こんにちは。まいんどあぷりです。
今日は「他は是れ吾にあらず(たはわれにあらず)」という禅語をご紹介します。
一見「当たり前じゃん」と思われそうな禅語ですが、しっかりと意味とエピソードがあるんです。
それではスタート。
「他は是れ吾にあらず(たはこれわれにあらず)」の意味は
この禅語の意味は「他人は他人、自分は自分」といった自己中心的な意味ではありません。
禅の修行の中で、修行を実践するのは他人ではなく自分自身、学ぶ事や経験することも他人ではなく自分自身が行わなければ意味がないという意味の禅語です。
禅は実践を重んじます。いくら先人の書籍などを参考にして知った気になったとしても自分で経験することに比べればその経験の濃さは全く異なるものになります。
経験した人の言葉の重みって思いですよね。
また、この禅語には「今、自分が出来る精一杯のことをする」という意味もあります。
毎日が修行である、1日だってどうでもいい日などなく、失敗しても成功しても実践することが修行であるということを言われているようですね。
禅語の由来
この禅語は道元禅師が宋に留学中、あるひとりの典座(てんぞ)との出会いが由来だと言われています。典座とは禅のお寺で食事の世話をする炊事係の偉い人の事です。
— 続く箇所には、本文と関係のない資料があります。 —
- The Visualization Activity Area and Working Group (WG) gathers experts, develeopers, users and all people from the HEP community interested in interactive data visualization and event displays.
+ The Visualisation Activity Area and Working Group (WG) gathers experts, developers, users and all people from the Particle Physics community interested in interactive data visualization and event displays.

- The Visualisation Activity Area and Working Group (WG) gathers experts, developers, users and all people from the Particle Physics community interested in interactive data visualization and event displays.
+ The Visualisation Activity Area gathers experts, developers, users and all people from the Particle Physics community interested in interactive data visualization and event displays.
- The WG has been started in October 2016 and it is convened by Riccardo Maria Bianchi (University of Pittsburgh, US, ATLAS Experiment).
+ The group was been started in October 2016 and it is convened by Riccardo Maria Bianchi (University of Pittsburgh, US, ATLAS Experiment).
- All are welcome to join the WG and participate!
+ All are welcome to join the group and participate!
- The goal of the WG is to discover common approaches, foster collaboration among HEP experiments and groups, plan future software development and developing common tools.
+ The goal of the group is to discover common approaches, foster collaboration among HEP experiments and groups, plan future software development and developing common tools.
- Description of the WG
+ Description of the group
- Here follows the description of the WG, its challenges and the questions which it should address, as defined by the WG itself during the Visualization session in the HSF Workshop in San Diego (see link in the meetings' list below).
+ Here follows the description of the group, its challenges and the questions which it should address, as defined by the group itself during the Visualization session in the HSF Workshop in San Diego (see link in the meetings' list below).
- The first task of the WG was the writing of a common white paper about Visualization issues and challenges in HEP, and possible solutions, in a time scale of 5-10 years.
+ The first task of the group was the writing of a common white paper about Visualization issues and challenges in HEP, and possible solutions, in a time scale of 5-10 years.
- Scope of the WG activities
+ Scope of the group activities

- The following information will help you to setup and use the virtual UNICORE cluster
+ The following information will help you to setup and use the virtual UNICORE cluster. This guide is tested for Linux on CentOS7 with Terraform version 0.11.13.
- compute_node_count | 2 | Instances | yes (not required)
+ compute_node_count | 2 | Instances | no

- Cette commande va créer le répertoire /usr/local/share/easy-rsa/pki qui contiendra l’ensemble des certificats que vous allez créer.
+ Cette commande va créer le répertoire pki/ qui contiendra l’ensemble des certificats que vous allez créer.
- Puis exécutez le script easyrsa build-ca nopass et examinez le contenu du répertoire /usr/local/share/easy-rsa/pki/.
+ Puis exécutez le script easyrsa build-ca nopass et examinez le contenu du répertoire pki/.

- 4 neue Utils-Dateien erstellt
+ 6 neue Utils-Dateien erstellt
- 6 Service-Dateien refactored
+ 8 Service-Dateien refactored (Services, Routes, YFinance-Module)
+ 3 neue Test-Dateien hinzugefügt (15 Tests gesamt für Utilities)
道元は宋の天童景徳寺に修行に行っていた時のことです。年老いた典座が外でキノコを干していたのをみて、その老体の典座にこういいました。
「そんなことはご自身でなさらずに、もっと若い者にやらせてはどうですか?」
道元はもちろん心配してその言葉を典座にかけたのですが、老師は鋭い口調でこの禅語を道元に伝えました。
「他是不吾(他は是れ吾にあらず)」
他人にその仕事をさせたのでは、自分が仕事をしたことにならないということを道元に伝えたのです。
極めて当たり前のように聞こえるでしょうが、禅宗では全ての仕事、作業がその人の修行なのです。
老師は自分がやるべき仕事を自分の修行として捉えていたのですね。
ビジネスシーンでの活用方法
自分がやるべき仕事を人に丸投げしていませんか?
もちろん人によってはやるべき仕事を選別して、人ができることは割り振っていかないと、仕事が進まないことがボトルネックになって進捗が遅くなってしまうこともあります。
なので、人に仕事を割り振るという事自体は悪い事ではありません。仕事を割り振ることで他のメンバーも知見が深まり、より仕事ができるようになるでしょう。
しかし、人に割り振っていいものと、自分が最後までやるべきことが、仕事の中にはあるように思います。そういったものまで他人に投げてしまうと、果たしてあなたにその責任が取れるのでしょうか。
また、自分がやるべき務めとはなんなのか、どのような行動、実践が自分を作り上げるのか、日々しっかりと考え行動することが、自己実現の為の道のりの長い近道のように感じます。
典座の老師のように、自分の務めとしての仕事(もちろん老師は修行の身なので、修行としての作務ですが)が必ずあるはずです。
その仕事は最後まで自分でやり遂げるように努めましょう。
結果、やり遂げたという自信が自分の中に湧き出てくるはずです。
まとめ
この禅語はある意味「他人は他人、自分は自分」という言葉を素直に表現しているかもしれません。
その言葉の冷酷さ、残酷さの中に、人に対する温かみ、愛情のようなものを感じませんか?禅語にはそんな二面性を感じるのです。
学生時代の厳しかった先生の言葉が、結局最後まで自分を支える言葉だったりもします。その時は「なにくそー」って思ったりするんですけどね。
禅の言葉にはそういった「あたたかみ」の感覚を覚えます。
今日はこの辺で。最後までありがとうございました。